WHAT NEEDS TO BE DONE: Up to and including the line with "万喜发 | 金额（元）: 412.72 -> 330.18", please set down the entries below exactly, starting from the first line.

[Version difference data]
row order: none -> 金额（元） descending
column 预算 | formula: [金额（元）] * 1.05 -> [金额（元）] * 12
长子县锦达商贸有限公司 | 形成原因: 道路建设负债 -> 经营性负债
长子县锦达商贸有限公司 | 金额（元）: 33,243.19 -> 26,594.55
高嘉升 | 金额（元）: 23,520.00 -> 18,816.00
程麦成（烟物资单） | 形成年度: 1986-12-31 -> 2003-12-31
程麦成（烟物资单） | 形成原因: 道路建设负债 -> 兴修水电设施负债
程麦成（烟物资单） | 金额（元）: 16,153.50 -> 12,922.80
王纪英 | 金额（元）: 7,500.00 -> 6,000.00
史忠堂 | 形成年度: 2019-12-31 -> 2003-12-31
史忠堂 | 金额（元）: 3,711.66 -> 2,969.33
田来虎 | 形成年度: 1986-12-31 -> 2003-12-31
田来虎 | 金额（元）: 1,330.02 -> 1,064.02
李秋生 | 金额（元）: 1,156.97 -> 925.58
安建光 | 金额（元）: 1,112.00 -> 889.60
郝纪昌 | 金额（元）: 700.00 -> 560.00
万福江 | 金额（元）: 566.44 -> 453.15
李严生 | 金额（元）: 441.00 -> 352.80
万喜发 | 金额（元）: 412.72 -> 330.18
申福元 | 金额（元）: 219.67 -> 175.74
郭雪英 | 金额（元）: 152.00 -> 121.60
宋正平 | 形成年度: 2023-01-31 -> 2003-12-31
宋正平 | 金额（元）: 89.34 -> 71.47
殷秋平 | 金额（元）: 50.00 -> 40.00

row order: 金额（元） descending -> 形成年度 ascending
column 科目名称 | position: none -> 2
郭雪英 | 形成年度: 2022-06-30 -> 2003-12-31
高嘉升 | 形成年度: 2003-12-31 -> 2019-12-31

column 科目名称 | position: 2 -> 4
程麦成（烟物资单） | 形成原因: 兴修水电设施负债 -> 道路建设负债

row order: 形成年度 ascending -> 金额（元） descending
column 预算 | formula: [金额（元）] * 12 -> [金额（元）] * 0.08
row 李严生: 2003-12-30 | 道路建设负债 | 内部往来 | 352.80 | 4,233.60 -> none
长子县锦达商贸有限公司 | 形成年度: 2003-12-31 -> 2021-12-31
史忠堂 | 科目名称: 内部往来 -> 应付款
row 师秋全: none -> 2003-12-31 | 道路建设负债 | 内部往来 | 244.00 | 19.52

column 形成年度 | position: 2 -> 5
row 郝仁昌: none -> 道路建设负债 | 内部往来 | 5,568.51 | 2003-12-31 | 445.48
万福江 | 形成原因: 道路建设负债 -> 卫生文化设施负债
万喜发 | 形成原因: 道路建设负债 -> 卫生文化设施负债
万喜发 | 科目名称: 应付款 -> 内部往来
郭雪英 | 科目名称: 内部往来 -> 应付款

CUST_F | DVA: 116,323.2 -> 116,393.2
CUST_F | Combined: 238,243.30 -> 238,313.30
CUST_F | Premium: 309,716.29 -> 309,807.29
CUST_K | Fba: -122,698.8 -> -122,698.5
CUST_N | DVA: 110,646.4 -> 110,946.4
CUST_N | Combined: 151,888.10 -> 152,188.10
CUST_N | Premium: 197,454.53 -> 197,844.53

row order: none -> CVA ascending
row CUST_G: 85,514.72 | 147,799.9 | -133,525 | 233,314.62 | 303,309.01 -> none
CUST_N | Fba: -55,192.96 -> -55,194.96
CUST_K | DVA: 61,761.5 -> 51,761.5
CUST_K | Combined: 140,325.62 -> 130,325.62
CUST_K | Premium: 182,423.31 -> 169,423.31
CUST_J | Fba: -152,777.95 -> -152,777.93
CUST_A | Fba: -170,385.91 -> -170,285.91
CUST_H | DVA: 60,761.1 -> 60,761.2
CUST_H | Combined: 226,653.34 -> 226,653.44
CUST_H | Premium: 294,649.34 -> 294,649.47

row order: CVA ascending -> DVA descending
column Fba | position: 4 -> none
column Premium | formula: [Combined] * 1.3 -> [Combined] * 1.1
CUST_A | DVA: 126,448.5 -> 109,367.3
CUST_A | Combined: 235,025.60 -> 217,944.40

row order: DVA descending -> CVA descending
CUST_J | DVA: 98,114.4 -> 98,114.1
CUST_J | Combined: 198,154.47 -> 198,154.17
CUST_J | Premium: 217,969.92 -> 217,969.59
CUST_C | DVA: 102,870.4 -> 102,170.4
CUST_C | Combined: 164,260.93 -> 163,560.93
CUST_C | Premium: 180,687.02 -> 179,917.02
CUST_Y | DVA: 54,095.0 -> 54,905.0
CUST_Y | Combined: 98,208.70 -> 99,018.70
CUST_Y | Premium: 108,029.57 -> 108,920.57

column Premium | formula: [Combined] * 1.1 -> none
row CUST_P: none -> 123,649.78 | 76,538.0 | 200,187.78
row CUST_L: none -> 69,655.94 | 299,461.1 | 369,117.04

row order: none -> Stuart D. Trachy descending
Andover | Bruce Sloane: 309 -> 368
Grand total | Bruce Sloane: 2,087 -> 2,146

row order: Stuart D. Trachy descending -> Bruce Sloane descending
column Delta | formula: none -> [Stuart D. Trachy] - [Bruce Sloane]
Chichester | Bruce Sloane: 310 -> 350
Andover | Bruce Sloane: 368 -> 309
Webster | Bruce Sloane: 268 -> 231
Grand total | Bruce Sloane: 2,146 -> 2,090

EXERCISE RESULT:
row order: none -> 金额（元） descending
column 预算 | formula: [金额（元）] * 1.05 -> [金额（元）] * 12
长子县锦达商贸有限公司 | 形成原因: 道路建设负债 -> 经营性负债
长子县锦达商贸有限公司 | 金额（元）: 33,243.19 -> 26,594.55
高嘉升 | 金额（元）: 23,520.00 -> 18,816.00
程麦成（烟物资单） | 形成年度: 1986-12-31 -> 2003-12-31
程麦成（烟物资单） | 形成原因: 道路建设负债 -> 兴修水电设施负债
程麦成（烟物资单） | 金额（元）: 16,153.50 -> 12,922.80
王纪英 | 金额（元）: 7,500.00 -> 6,000.00
史忠堂 | 形成年度: 2019-12-31 -> 2003-12-31
史忠堂 | 金额（元）: 3,711.66 -> 2,969.33
田来虎 | 形成年度: 1986-12-31 -> 2003-12-31
田来虎 | 金额（元）: 1,330.02 -> 1,064.02
李秋生 | 金额（元）: 1,156.97 -> 925.58
安建光 | 金额（元）: 1,112.00 -> 889.60
郝纪昌 | 金额（元）: 700.00 -> 560.00
万福江 | 金额（元）: 566.44 -> 453.15
李严生 | 金额（元）: 441.00 -> 352.80
万喜发 | 金额（元）: 412.72 -> 330.18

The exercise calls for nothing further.